Once the MRA is approved, a VPRI staff member will begin the process of negotiating the SRA. If no SRA model has been provided, the university uses the standard U model of the T-sponsored research and collaboration agreement. SRA models provided by a third party and relevant documents can be submitted via My Research Applications (MRA). Preliminary discussions on a proposed sponsored project may begin long before an industrial partner is ready to implement an SRA. However, before the OIE can develop a SRA project, the principal investigator (PI) must first submit a project proposal to the OIE for review and approval. A proposal must include at least one work account, a project budget and a budget statement.

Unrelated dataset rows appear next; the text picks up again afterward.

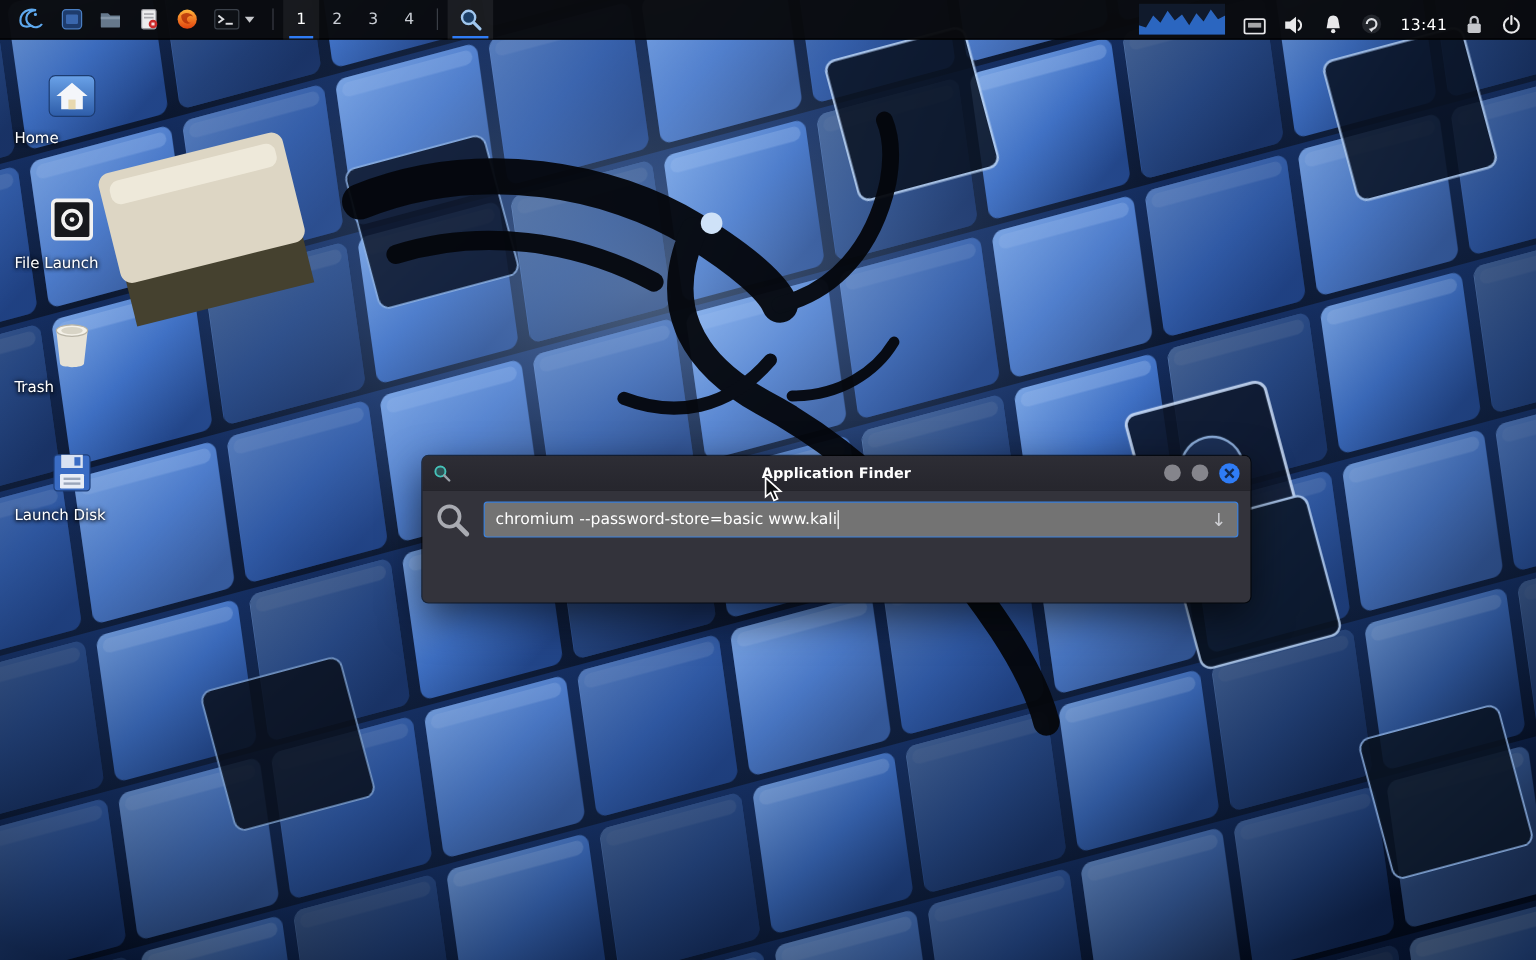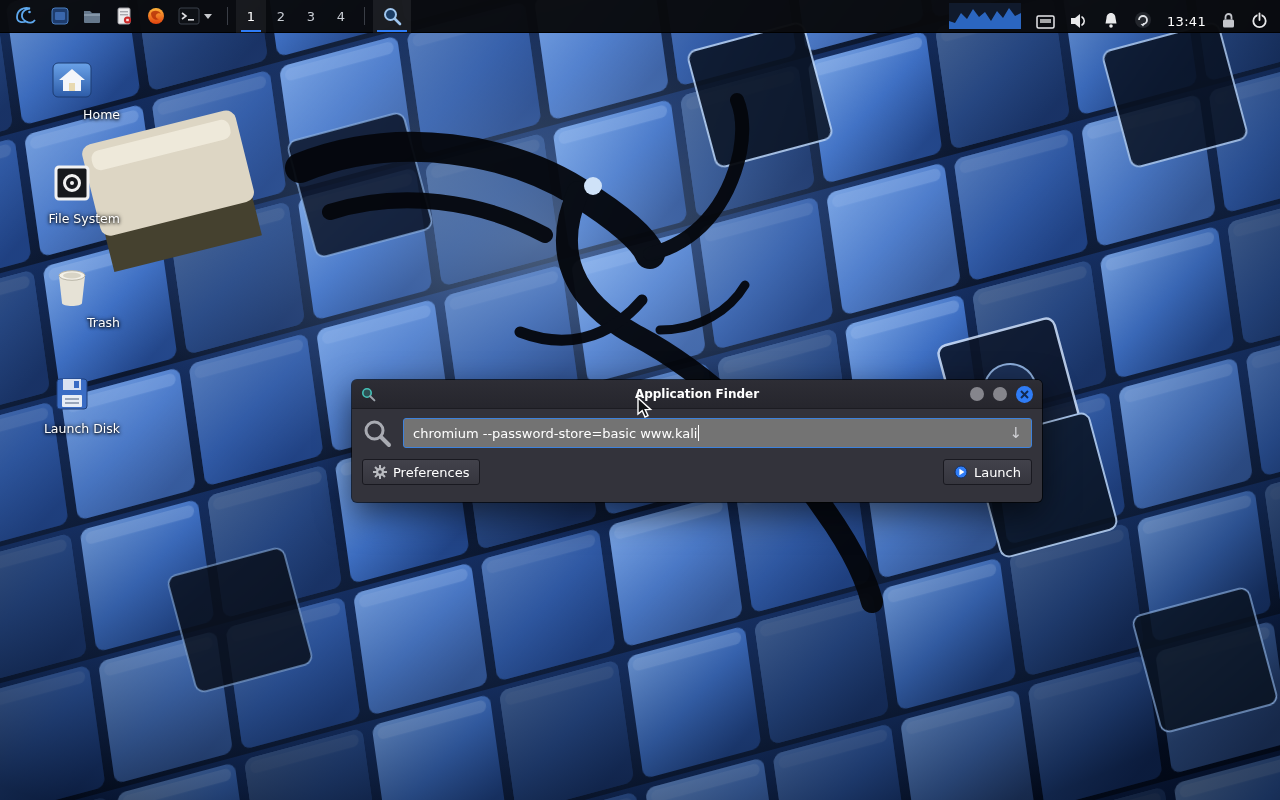"Home" .desk { left: 24px -> 12px; text-align: right -> left }
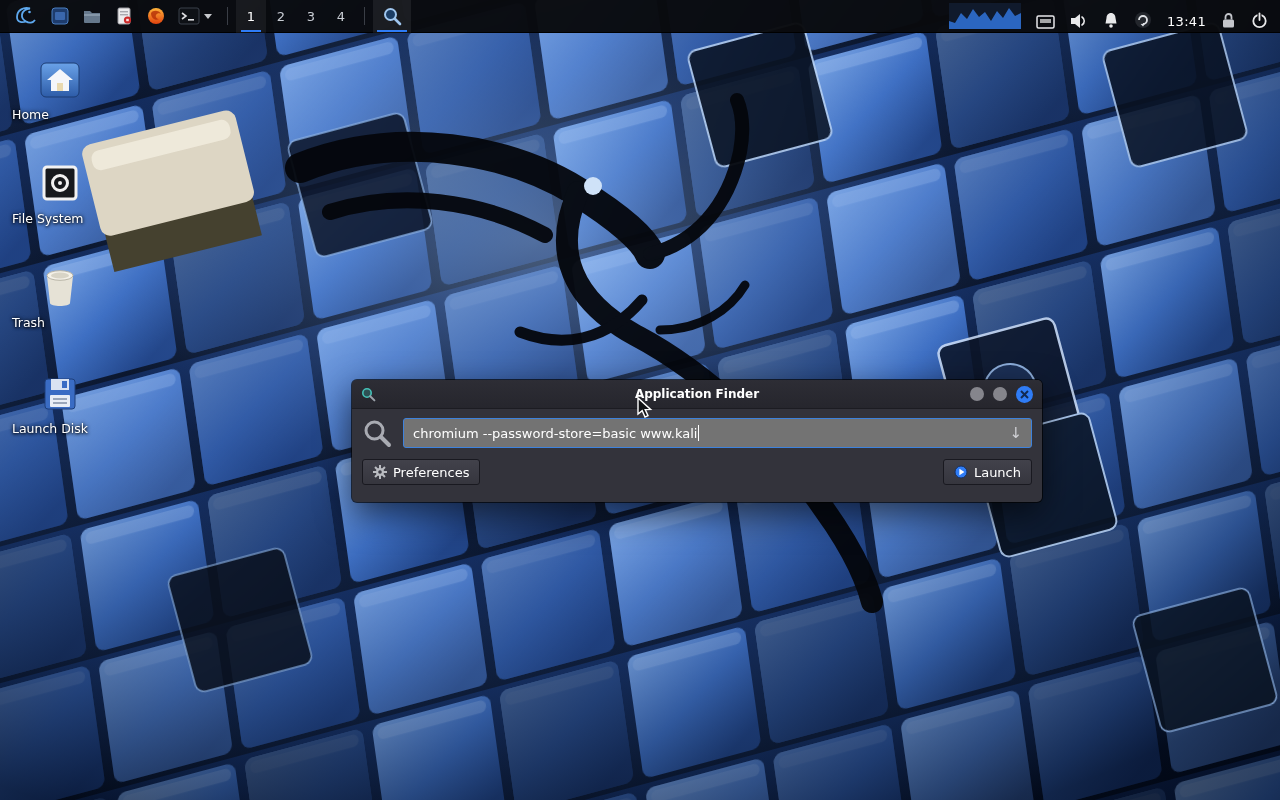"File System" div.dlabel { text: System -> Launch }
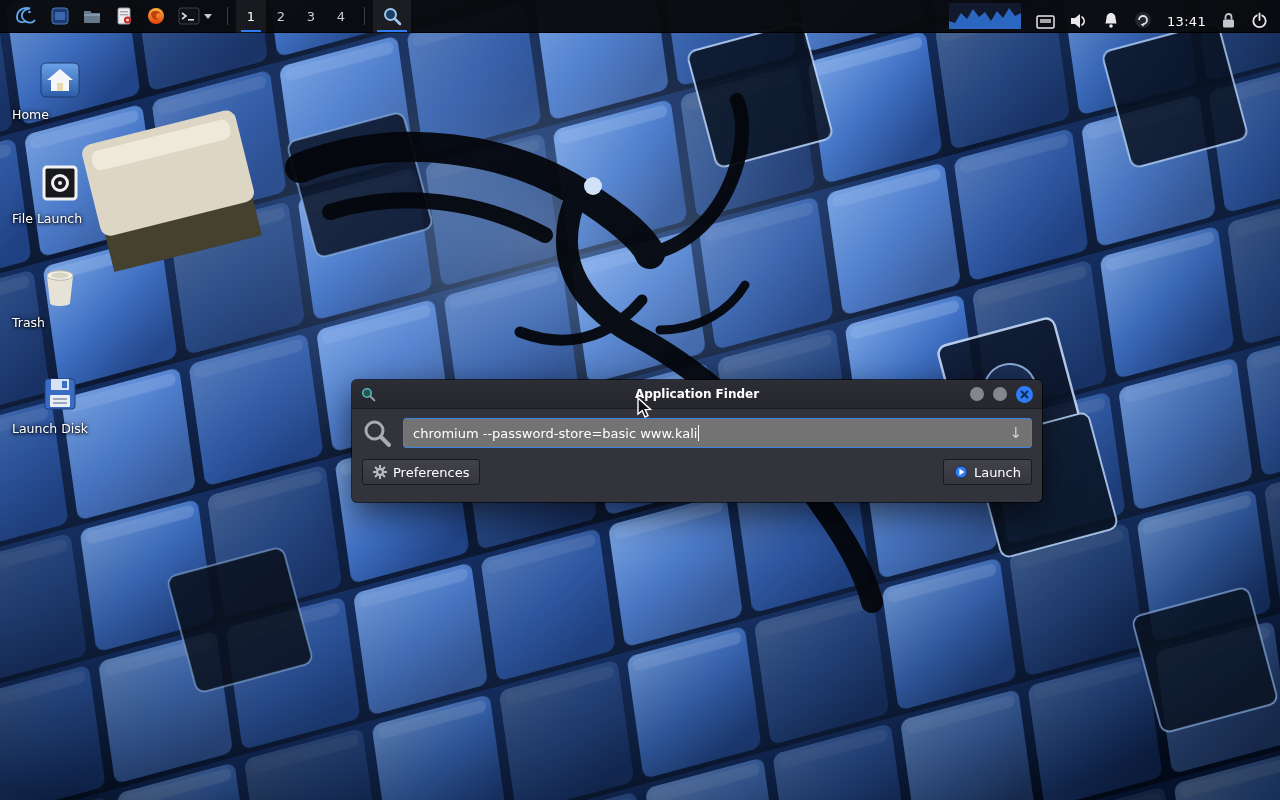"Preferences" div.frow2 { html: <div> <button> <svg> <g> <rect></rect> <rect></rect> <rect></rect> <rect></rect> <circle></circle> </g> <circle></circle> </svg> <span>Preferences</span> </button> <button> <svg> <circle></circle> <polygon></polygon> </svg> <span>Launch</span> </button> </div> -> none }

Additional information and documents may be requested during the proposal review process. If the sponsor and IP wish to move forward with the proposed project, an ASA project will be developed, including the approved establishment and budget, as well as the agreed amount of funding, the payment plan and all known core intellectual property rights of the PN/COP. After the conclusion of the research agreement, all project participants are expected to enter into an agreement on confidential information and intellectual property (CIIP).
Yes, under the supervision of the principal investigator (PI), students can complete research tasks as part of the project. If necessary, project participants should read the agreement and sign an agreement on confidential information and intellectual property (CIIP). This ensures that all participants are aware of the university`s conditions and obligations in accordance with the SRA. All participants must comply with the university`s obligations. You can offer your sponsor one of the 1 to 9 clauses (paragraph 5 is probably the most complete). If the sponsor accepts one of these clauses in the other series, you have finished analyzing your intellectual property rights clause. If you are analyzing a clause proposed by the sponsor, complete the Research Study/Sponsored Agreement section below. 1.03 ”Intellectual property” includes all technical information, inventions, trade secrets, patents, copyrights, trademarks, research, developments, discoveries, software, know-how, methods, techniques, formulas, data, processes, samples, biological materials, software, drawings, drawings, sketches and other proprietary ideas, patentable or copyrighted developed during the sponsored project.
1.04 ”University Intellectual Property” refers, individually and collectively, to all intellectual property designed and/or manufactured exclusively by one or more university staff members as part of the sponsored project. It is understood and agreed by the parties that anyone who is a university member, faculty member or student within the meaning of Ohio R.C.